Written by: TrainSim-James
Joshuaharkness’ Workshop scenarios have been downloaded more than 20,000 times since April 2015, Joshua Harkness of Joshuaharkness’ Workshop begins a new guide about creating a realistic scenario for TS2016.
Hi, I’m Joshua Harkness of joshuaharkness’ Workshop. I will walk you through a step by step guide on scenario creation. I intend on enhancing some items in Gary Dolzall’s guide as well as creating a new guide for TS2016. I have chosen The Racetrack: Aurora-Chicago route for this scenario as it is a busy route and does not require a multi-part scenario to run the entire length.
Once TS2016 is running and you are on the menu screen, you will need to click the Build button.
The build menu will pull up defaulting to the route editing section. We don’t want that, we want the scenario section. You will need to click the scenario button to bring up the scenario section.
This will default to a list of scenarios for the TS Academy. You just need to scroll down the list and find the route you want to create a scenario for… in this case The Racetrack: Aurora-Chicago. Once you’ve clicked on the route and it is highlighted in blue, you’ll then need to click the New Scenario button.
Once you’ve clicked the New Scenario button, you will get a box in the center of the screen with basic information for the scenario.
The information you will need to enter is:
- The start location of the scenario (in this case Union Station),
- The scenario type (in this case Standard), and
- The title of the scenario.
I like to name some of my scenarios after a real train that is featured in them. For this scenario, I went to the Metra website and got the train name (Metra 1235, which I will use as the scenario title) and the schedule, which I have written down on a notepad so I can use it later when I need to. I will assign a number code to the scenario title consising of my initials and then a scenario number to designate which scenario it is. Once you’ve filled in the information, click Create.
Once you’ve waited for the editor to load, you will be left looking at an orange and white marker with what looks like a train in it. (Note: color will change with the scenario type).
To start, move the marker to the approximate location of where you desire to have the player train. Once you’ve moved the marker, double click the marker and you’ll get an information box. You will need to provide some information, such as a description, briefing, the scenario’s author, the start location of the scenario, the date, duration of the scenario, difficulty of the scenario, weather and the power type of the player train. I like to write my descriptions outside of TS2016 in a word editor to prevent typos.
As the Racetrack comes with only one freight locomotive, the BNSF GP38-2 road switcher, we will need to add additional DLC into the scenario. You will need to click the small blue box with an arrow on it, which is located on the center panel on the left side. Clicking that button will bring up a box on the right side. Select RSC and scroll through the list until you see Marias Pass, and then select Marias Pass. (If you don’t own Marias Pass you can still create a scenario with just the included equipment in the Racetrack route, but the Marias Pass equipment adds extra realism into the scenario).
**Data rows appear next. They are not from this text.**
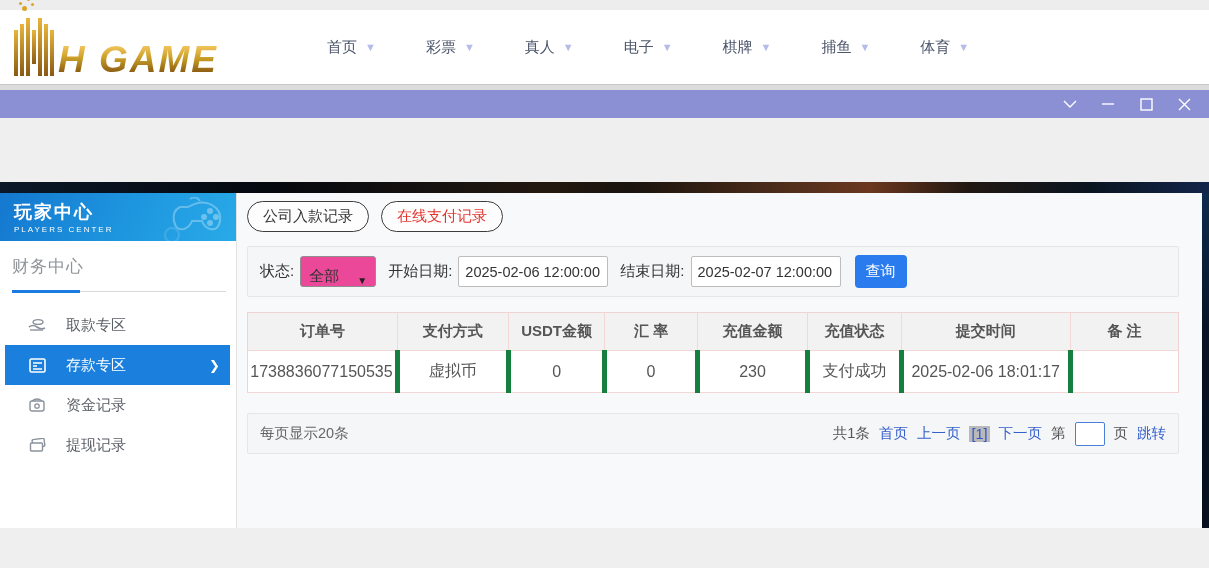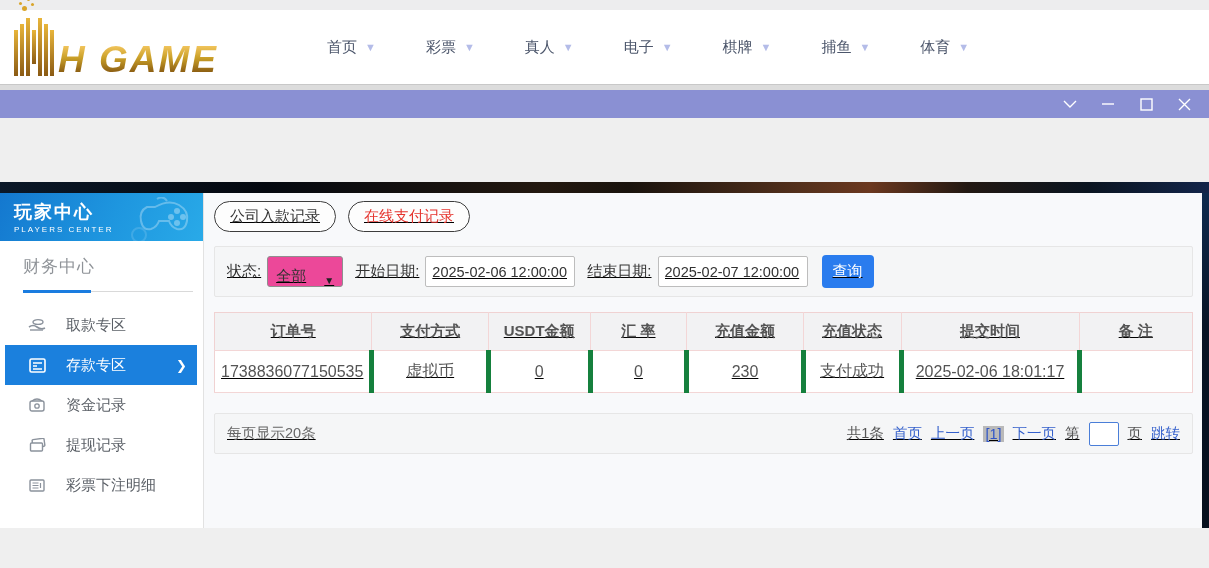"玩家中心" .sidebar { width: 204px -> 237px }
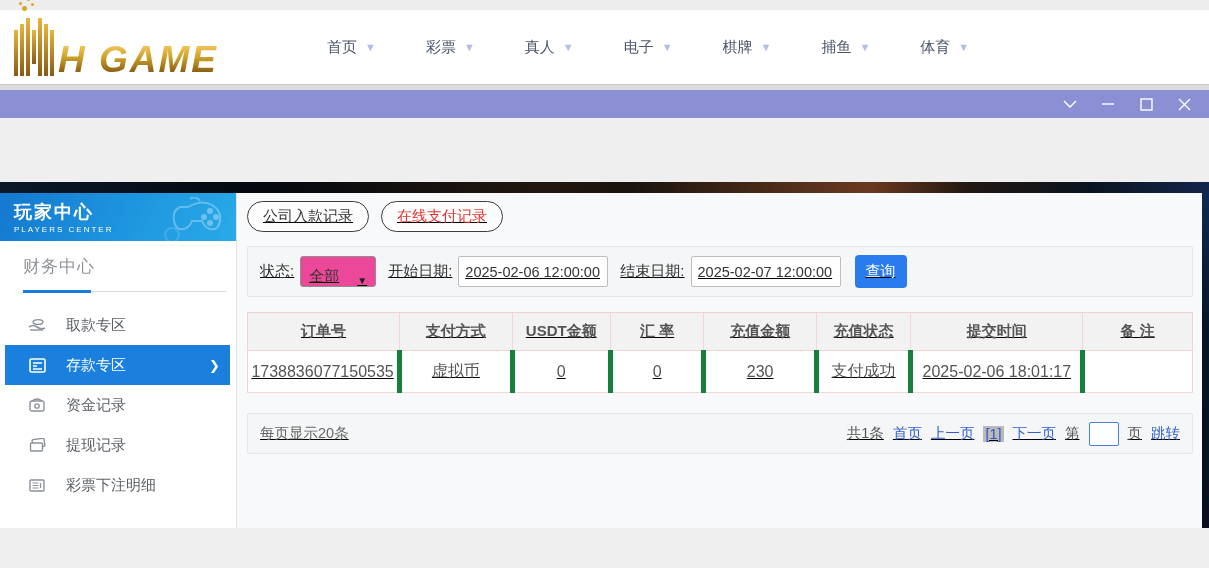"公司入款记录" .main { padding: 8px 9px 0 10px -> 8px 23px 0 10px; text-decoration: underline -> none }
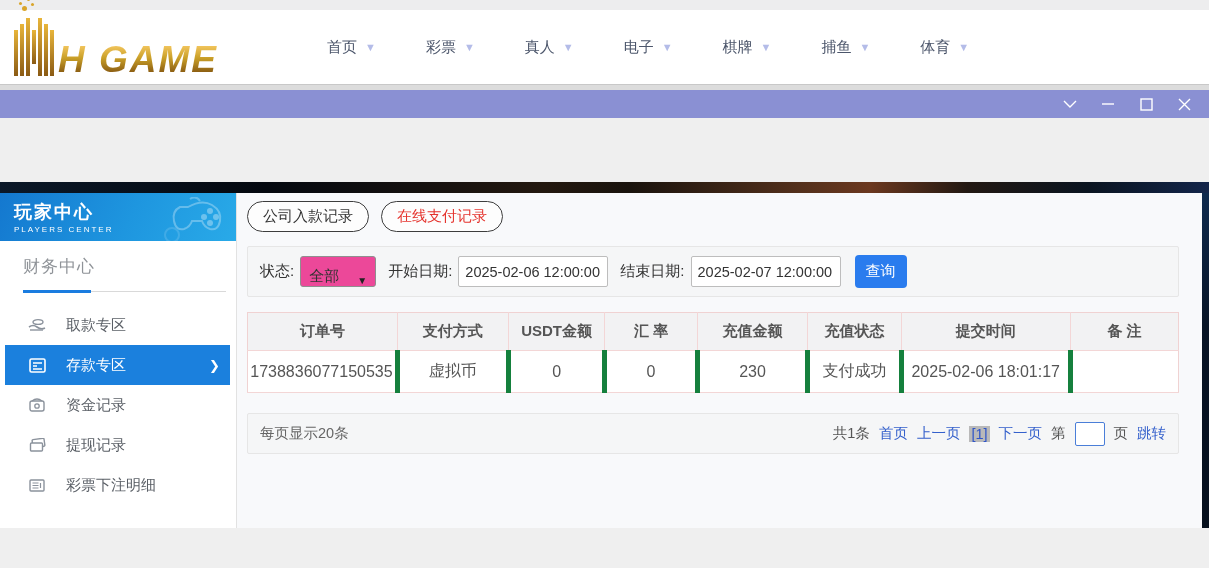"财务中心" .sb-section { padding: 14px 0 0 23px -> 14px 0 0 12px }
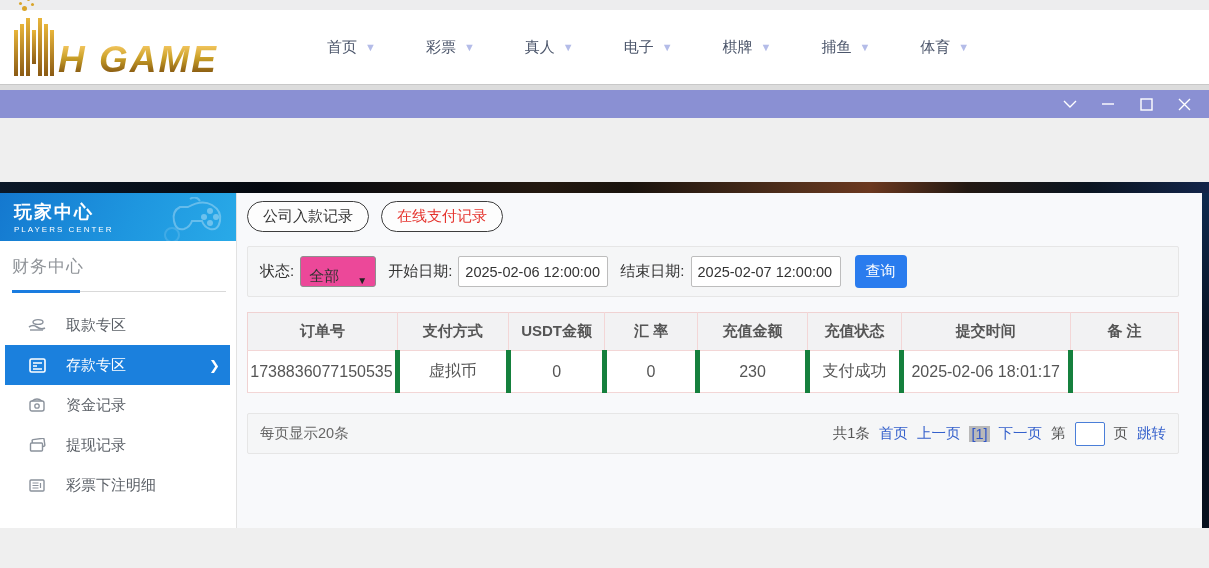"彩票下注明细" div.sb-item { html: <div> <span> <svg> <rect></rect> <path></path> </svg> </span> <span>彩票下注明细</span> </div> -> none }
Now we can place our player train. Select CD F40PH Chicago from locmotive list, which is located on the center panel on the left side. Place your mouse over the track. You will see a locomotive apear that is highlighted in red. Left click your mouse to place the locomotive onto the track. The button next to the locomotive list button is for rolling stock. Select CD Bi-Level coach from that list and place six of them behind the locomotive. Then go back to the locomotive list and select CD Bi-Level Cab Coach (no driver) and place one on the rear of the train.
Ensure the control cab is facing away from the rest of the train. If it is facing the wrong direction, click the cab car. An arrow will appear above the cab car. Click the arrow to reverse direction.
Now that our train has been placed, we need to make it operable. Go to the top panel on the left side and select the Engineer (head icon). Then Click on the leading locomotive. You’ll see the icon apear above the locomotive. Double click the icon, you’ll get an information box. You’ll need to check the box next to the Engineer icon telling the game that this is the player train. Check the box next to the passengers if you want the train to be empty at the start of the scenario. Then you’ll need to select the departure time (should be start time of the scenario if it’s the player train) and the priority of the train (we’ll go for Express Passenger for this scenario).
You’ll then need to click the map icon on the top center panel and then click the blue box with the orange arrow. Move the map to where you want the scenario to end and click a marker at or near that point. We’ll use Aurora Platform 1 for this scenario.
We’re almost done with the first part of this guide series. There’s just one last feature I wanted to mention:
If you double click the locomotive, you’ll get an information box, in which you can change:
- The quantity of fuel in the locomotive,
- Tell the game if this locomotive is broken down and can’t complete any instructions (only functions with AI controlled trains), and
- Assign a road number.
I’ve decided to change the road number on our locomotive from 104 to 117.
That’s all for now. Keep an eye out for the rest of the guide series and this scenario on the Steam Workshop. I hope you’ve all enjoyed part one of my guide series and I hope you all learned something too.
Note: The Metra logos are not included with the route nor are they required in the scenario due to licensing issues. They are a freeware pack from railworksamerica.com.